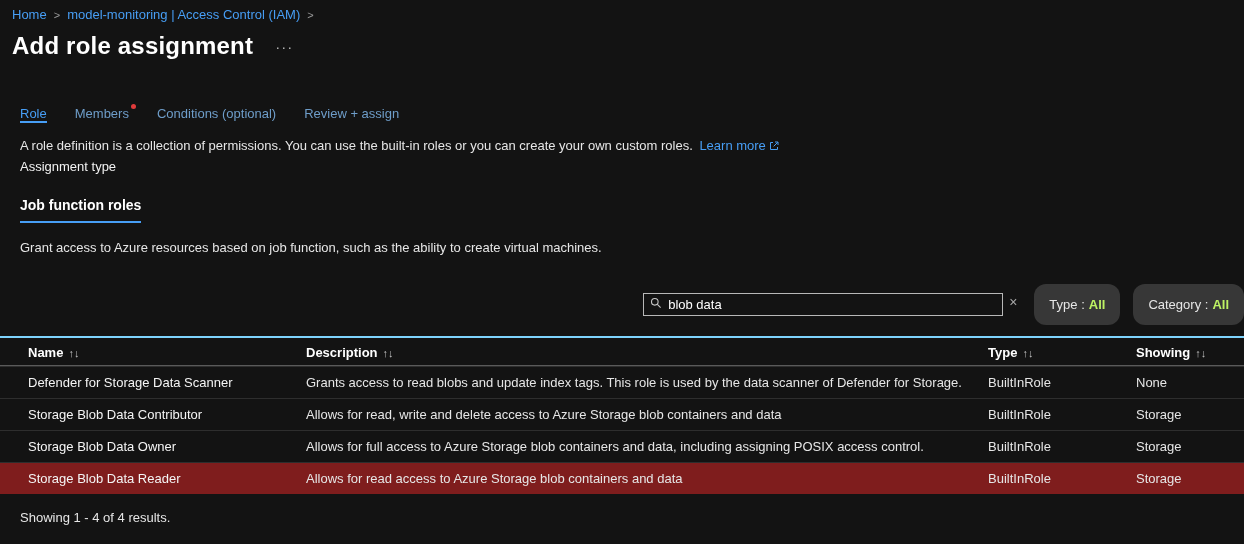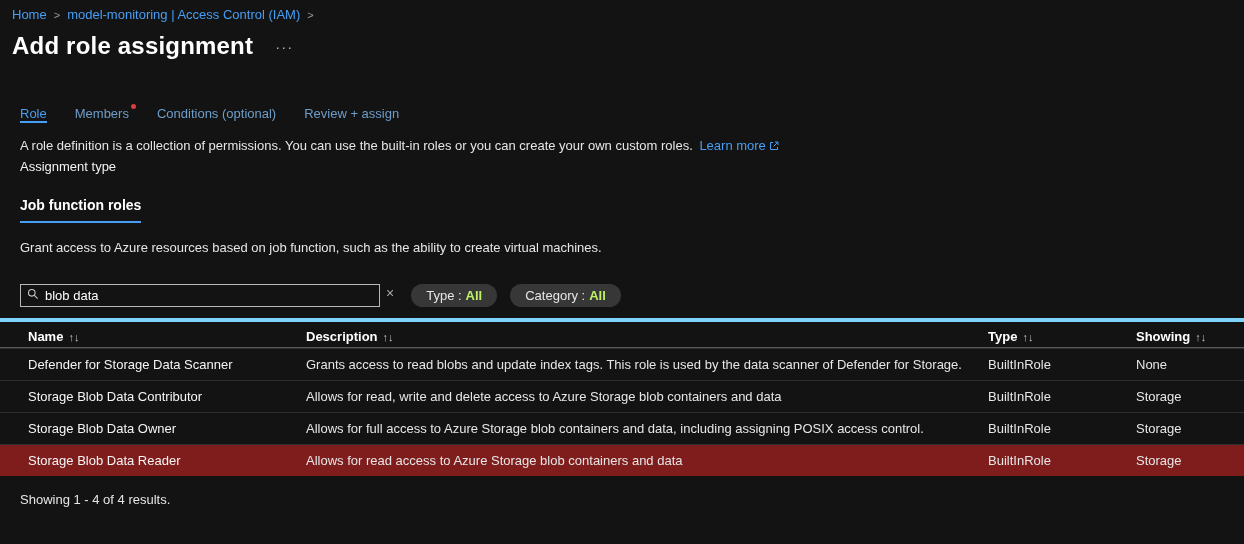--- a/index.html
+++ b/index.html
@@ -41,7 +41,7 @@
   .grant-text { margin: 17px 0 0 20px; color: #e6e6e6; }
 
   
-  .search-row { display: flex; align-items: center; margin: 29px 0 0 20px; }
+  .search-row { display: flex; align-items: center; margin: 29px 0 0 20px; justify-content: flex-end; }
   .search-box {
     display: flex; align-items: center; gap: 6px;
     width: 360px; height: 23px;

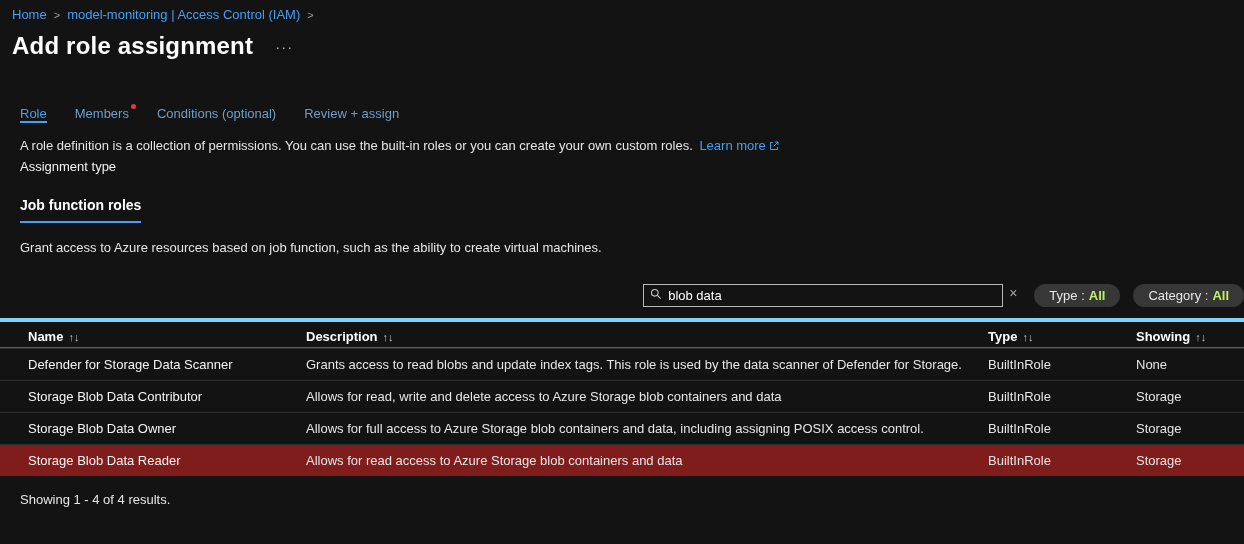--- a/index.html
+++ b/index.html
@@ -55,7 +55,7 @@
   .clear-btn { color: #a8a8a8; font-size: 14px; margin: -6px 0 0 6px; background: none; border: none; cursor: pointer; font-family: inherit; }
   .pill {
     display: inline-flex; align-items: center; gap: 4px;
-    height: 23px; padding: 0 15px; margin-left: 17px;
+    height: 41px; padding: 0 15px; margin-left: 17px;
     background: #373737; border-radius: 12px; cursor: pointer;
     color: #e6e6e6; border: none; font-family: inherit; font-size: 13px;
   }

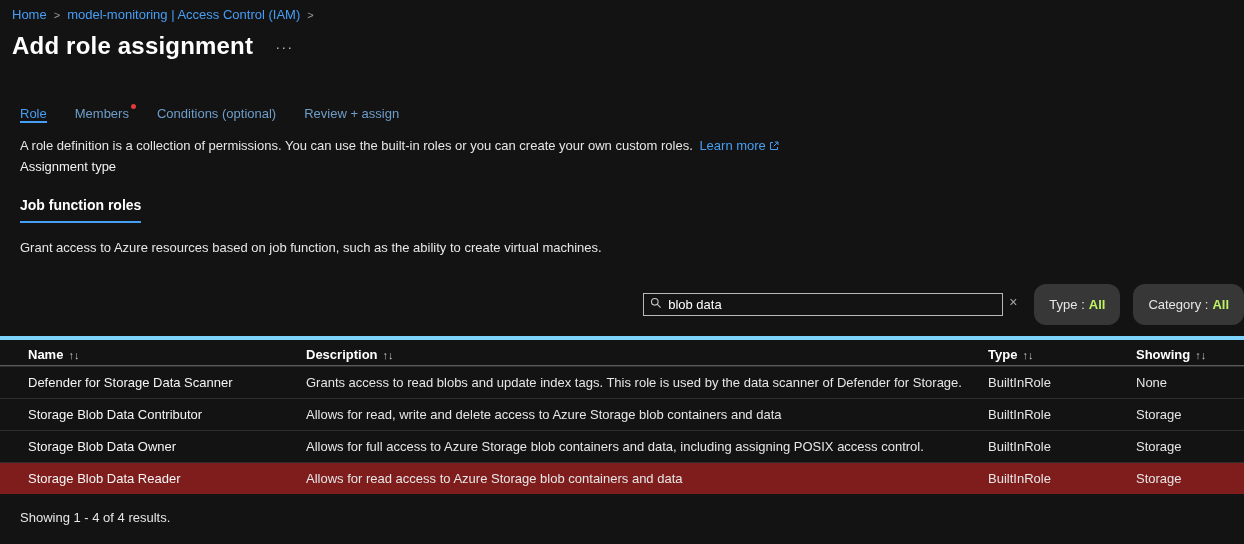--- a/index.html
+++ b/index.html
@@ -73,7 +73,7 @@
   }
   .thead {
     height: 30px; line-height: 30px;
-    border-top: 4px solid #7dd3fc;
+    border-top: 2px solid #7dd3fc;
     border-bottom: 1px solid #5a5a5a;
     font-weight: bold; color: #ffffff;
   }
==================================================
* _Exercise_:
Repeat the data word for word. Images are not part of the copy.

* _Solution to this task_:
--- a/index.html
+++ b/index.html
@@ -41,7 +41,7 @@
   .grant-text { margin: 17px 0 0 20px; color: #e6e6e6; }
 
   
-  .search-row { display: flex; align-items: center; margin: 29px 0 0 20px; }
+  .search-row { display: flex; align-items: center; margin: 29px 0 0 20px; justify-content: flex-end; }
   .search-box {
     display: flex; align-items: center; gap: 6px;
     width: 360px; height: 23px;

--- a/index.html
+++ b/index.html
@@ -55,7 +55,7 @@
   .clear-btn { color: #a8a8a8; font-size: 14px; margin: -6px 0 0 6px; background: none; border: none; cursor: pointer; font-family: inherit; }
   .pill {
     display: inline-flex; align-items: center; gap: 4px;
-    height: 23px; padding: 0 15px; margin-left: 17px;
+    height: 41px; padding: 0 15px; margin-left: 17px;
     background: #373737; border-radius: 12px; cursor: pointer;
     color: #e6e6e6; border: none; font-family: inherit; font-size: 13px;
   }

--- a/index.html
+++ b/index.html
@@ -73,7 +73,7 @@
   }
   .thead {
     height: 30px; line-height: 30px;
-    border-top: 4px solid #7dd3fc;
+    border-top: 2px solid #7dd3fc;
     border-bottom: 1px solid #5a5a5a;
     font-weight: bold; color: #ffffff;
   }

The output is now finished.